Porter's book presupposes a more dedicated readership. Like Chadwick he writes from a critical perspective that subtly reveals how the Bible itself arose out of the same mixture of human folly, opportunism, inspiration and reappropriation of ideas that was later to shape the history of the church.
The text is denser than Chadwick's and mostly consists of a paraphrase of the main biblical writings with interspersed comments and notes. It is possible to read it through without having to refer continually to the text of the Bible itself, but it could also be used for more detailed study, Bible in hand. There are useful summaries that give something of the historical and cultural background. What it lacks in comparison with Chadwick's book are the little asides that can suddenly illuminate some point of contemporary significance. It seems odd, for instance, to single out the obscure reference to "not boiling a kid in its mother's milk" in Exodus 23:19 simply to observe that it might be directed against some Canaanite rite, while not mentioning that it subsequently formed a cornerstone of Jewish dietary laws requiring a total separation between meals containing meat and those containing milk. There are some odd imbalances too. Two pages devoted to the three wise men contrast with half a page for Second Isaiah.

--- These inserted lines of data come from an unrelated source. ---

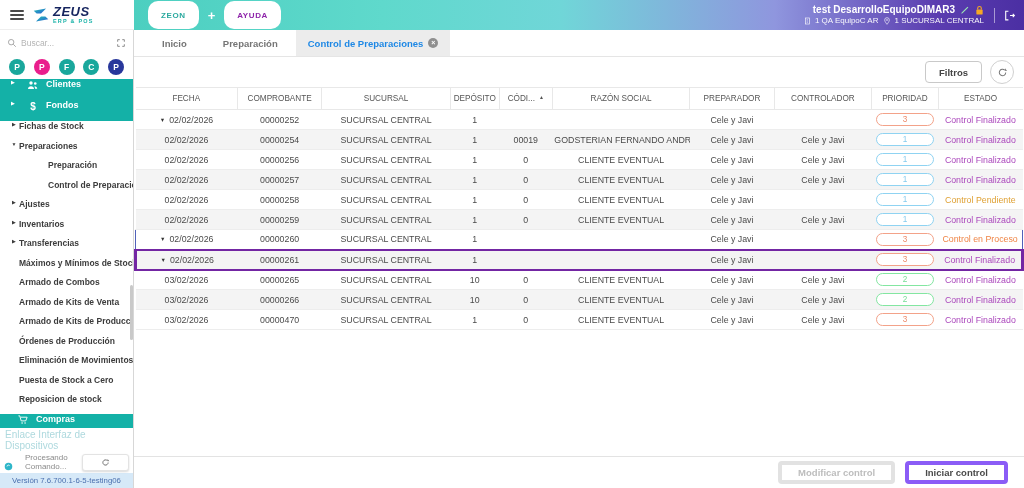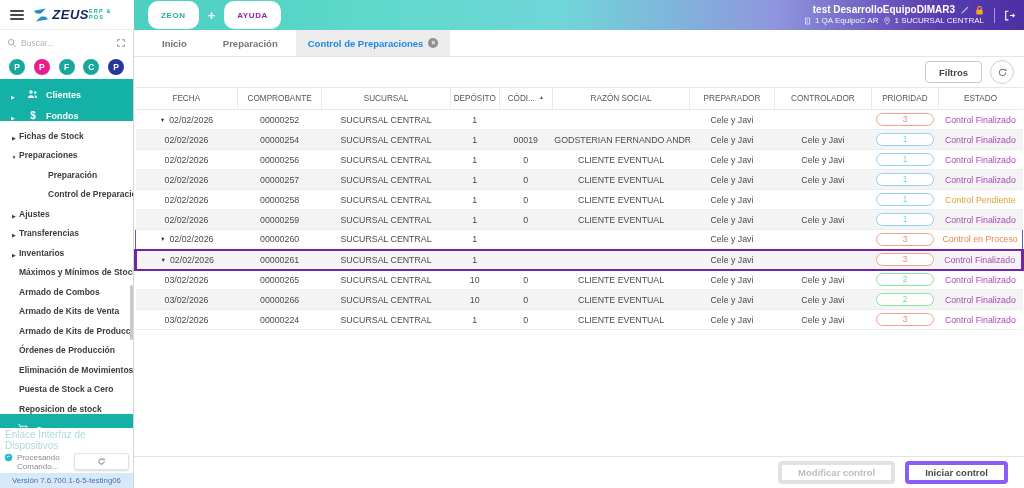--- a/index.html
+++ b/index.html
@@ -6,21 +6,21 @@
   html,body { width:1024px; height:488px; overflow:hidden; }
   body { font-family:"Liberation Sans","DejaVu Sans",sans-serif; background:#fff; color:#444; }
   .app { width:1024px; height:488px; display:flex; flex-direction:column; }
 
   
   .topbar { height:30px; display:flex; flex:0 0 30px; }
   .topbar-left { width:134px; background:#fff; display:flex; align-items:center; padding:0 6px; border-bottom:1px solid #eee; }
   .hamburger { width:14px; height:10px; display:flex; flex-direction:column; justify-content:space-between; cursor:pointer; margin:0 8px 0 4px; }
   .hamburger i { display:block; height:2px; background:#4a4a4a; border-radius:1px; }
   .logo { display:flex; align-items:center; gap:3px; }
-  .logo-text { display:flex; flex-direction:row; line-height:1; }
+  .logo-text { display:flex; flex-direction:column; line-height:1; }
   .logo-brand { font-size:13px; font-weight:bold; font-style:italic; color:#16255f; letter-spacing:.5px; }
   .logo-sub { font-size:5.5px; font-weight:bold; color:#18b2a8; letter-spacing:1.2px; margin-top:1px; }
   .topbar-main { flex:1; display:flex; align-items:center; padding:0 8px 0 14px;
     background:linear-gradient(90deg,#4ccfc0 0%,#5fd9cc 28%,#70d6d8 48%,#8f96de 72%,#5b3db0 90%,#4b2fa3 100%); }
   .pill-btn { background:#fff; border:none; border-radius:10px; height:28px; padding:0 13px; font-size:8px; font-weight:bold; letter-spacing:.6px; cursor:pointer; font-family:inherit; }
   .pill-btn.zeon { color:#2aa99e; }
   .pill-btn.ayuda { color:#8e24aa; }
   .plus-btn { color:#fff; font-size:13px; font-weight:bold; margin:0 9px; cursor:pointer; line-height:1; }
   .tb-spacer { flex:1; }
   .userblock { display:flex; flex-direction:column; align-items:flex-end; color:#fff; line-height:1.25; }
@@ -34,30 +34,30 @@
   .layout { flex:1; display:flex; min-height:0; }
 
   
   .sidebar { width:134px; flex:0 0 134px; border-right:1px solid #d7d7d7; display:flex; flex-direction:column; position:relative; background:#fff; }
   .searchrow { height:25px; display:flex; align-items:center; padding:0 7px; gap:4px; }
   .searchrow input { border:none; outline:none; flex:1; width:60px; font-size:8.5px; font-family:inherit; color:#666; }
   .searchrow input::placeholder { color:#b5b5b5; }
   .favorites { height:24px; display:flex; align-items:center; justify-content:space-between; padding:0 9px; }
   .fav { width:16px; height:16px; border-radius:50%; color:#fff; font-size:8.5px; font-weight:bold; display:flex; align-items:center; justify-content:center; cursor:pointer; }
   .menu { flex:1; overflow:hidden; }
-  .mi { display:flex; align-items:flex-end; cursor:pointer; white-space:nowrap; }
+  .mi { display:flex; align-items:flex-start; cursor:pointer; white-space:nowrap; }
   .mi-arrow { flex:0 0 10px; font-size:5px; text-align:center; }
   .mi-root { height:21px; background:#14b1a7; color:#fff; font-size:9px; font-weight:bold; padding-left:8px; }
   .mi-root .mi-icon { width:12px; height:12px; margin:0 7px 0 9px; display:flex; align-items:center; justify-content:center; font-size:10px; font-weight:bold; }
   .mi-l1 { height:19.5px; color:#3c3c3c; font-size:8.5px; font-weight:600; padding-left:9px; }
   .mi-l2 { height:19.5px; color:#3c3c3c; font-size:8.5px; font-weight:600; padding-left:38px; }
   .scroll-thumb { position:absolute; right:0; top:255px; width:3px; height:55px; background:#c9c9c9; border-radius:2px; }
   .sidebar-status { flex:0 0 auto; }
   .enlace { font-size:10px; color:#aed9de; padding:1px 5px; }
-  .procesando { display:flex; align-items:flex-start; gap:4px; padding:1px 4px 2px; }
+  .procesando { display:flex; align-items:flex-end; gap:12px; padding:1px 4px 2px; }
   .procesando span { font-size:8px; color:#8a8a8a; flex:1; }
   .mini-refresh { width:17px; height:17px; background:#fff; border:1px solid #e3e3e3; border-radius:3px; box-shadow:0 1px 2px rgba(0,0,0,.15); display:flex; align-items:center; justify-content:center; cursor:pointer; }
   .version { height:15px; background:#d6e9f8; color:#4a6fae; font-size:7.8px; text-align:center; line-height:15px; }
 
   
   .main { flex:1; display:flex; flex-direction:column; min-width:0; }
   .tabs { height:27px; flex:0 0 27px; display:flex; align-items:stretch; border-bottom:1px solid #e5e5e5; padding-left:10px; }
   .tab { display:flex; align-items:center; gap:5px; padding:0 18px; font-size:9.5px; font-weight:600; color:#757575; cursor:pointer; }
   .tab.active { background:#ececec; color:#1e88e5; padding:0 12px; }
   .tab-close { width:10px; height:10px; border-radius:50%; background:#8f8f8f; color:#fff; font-size:7px; line-height:10px; text-align:center; cursor:pointer; }
@@ -220,25 +220,25 @@
           <div class="mi mi-l2">
             <span class="mi-arrow"></span>
             <span>Control de Preparaciones</span>
           </div>
           <div class="mi mi-l1">
             <span class="mi-arrow">▶</span>
             <span>Ajustes</span>
           </div>
           <div class="mi mi-l1">
             <span class="mi-arrow">▶</span>
+            <span>Inventarios</span>
+          </div>
+          <div class="mi mi-l1">
+            <span class="mi-arrow">▶</span>
             <span>Transferencias</span>
-          </div>
-          <div class="mi mi-l1">
-            <span class="mi-arrow">▶</span>
-            <span>Inventarios</span>
           </div>
           <div class="mi mi-l1">
             <span class="mi-arrow"></span>
             <span>Máximos y Mínimos de Stock</span>
           </div>
           <div class="mi mi-l1">
             <span class="mi-arrow"></span>
             <span>Armado de Combos</span>
           </div>
           <div class="mi mi-l1">
@@ -463,21 +463,21 @@
               <td>10</td>
               <td>0</td>
               <td>CLIENTE EVENTUAL</td>
               <td>Cele y Javi</td>
               <td>Cele y Javi</td>
               <td><span class="pill p2">2</span></td>
               <td><span class="est-finalizado">Control Finalizado</span></td>
             </tr>
             <tr>
               <td><span>03/02/2026</span></td>
-              <td>00000224</td>
+              <td>00000470</td>
               <td>SUCURSAL CENTRAL</td>
               <td>1</td>
               <td>0</td>
               <td>CLIENTE EVENTUAL</td>
               <td>Cele y Javi</td>
               <td>Cele y Javi</td>
               <td><span class="pill p3">3</span></td>
               <td><span class="est-finalizado">Control Finalizado</span></td>
             </tr>
           </tbody>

Will these books help to dispel ignorance? They are certainly attractive enough to excite the attention of those who might not normally pick up a theological work. They are also strikingly different from the depressingly familiar genre of popular Christian apologetics that trumpets certainties in realms where few exist. They are best described as highly accessible works of scholarship that should encourage a mature faith without belabouring their readers, and may help to set it within a thoroughly human context where the need for some vision transcending this world has become increasingly obvious.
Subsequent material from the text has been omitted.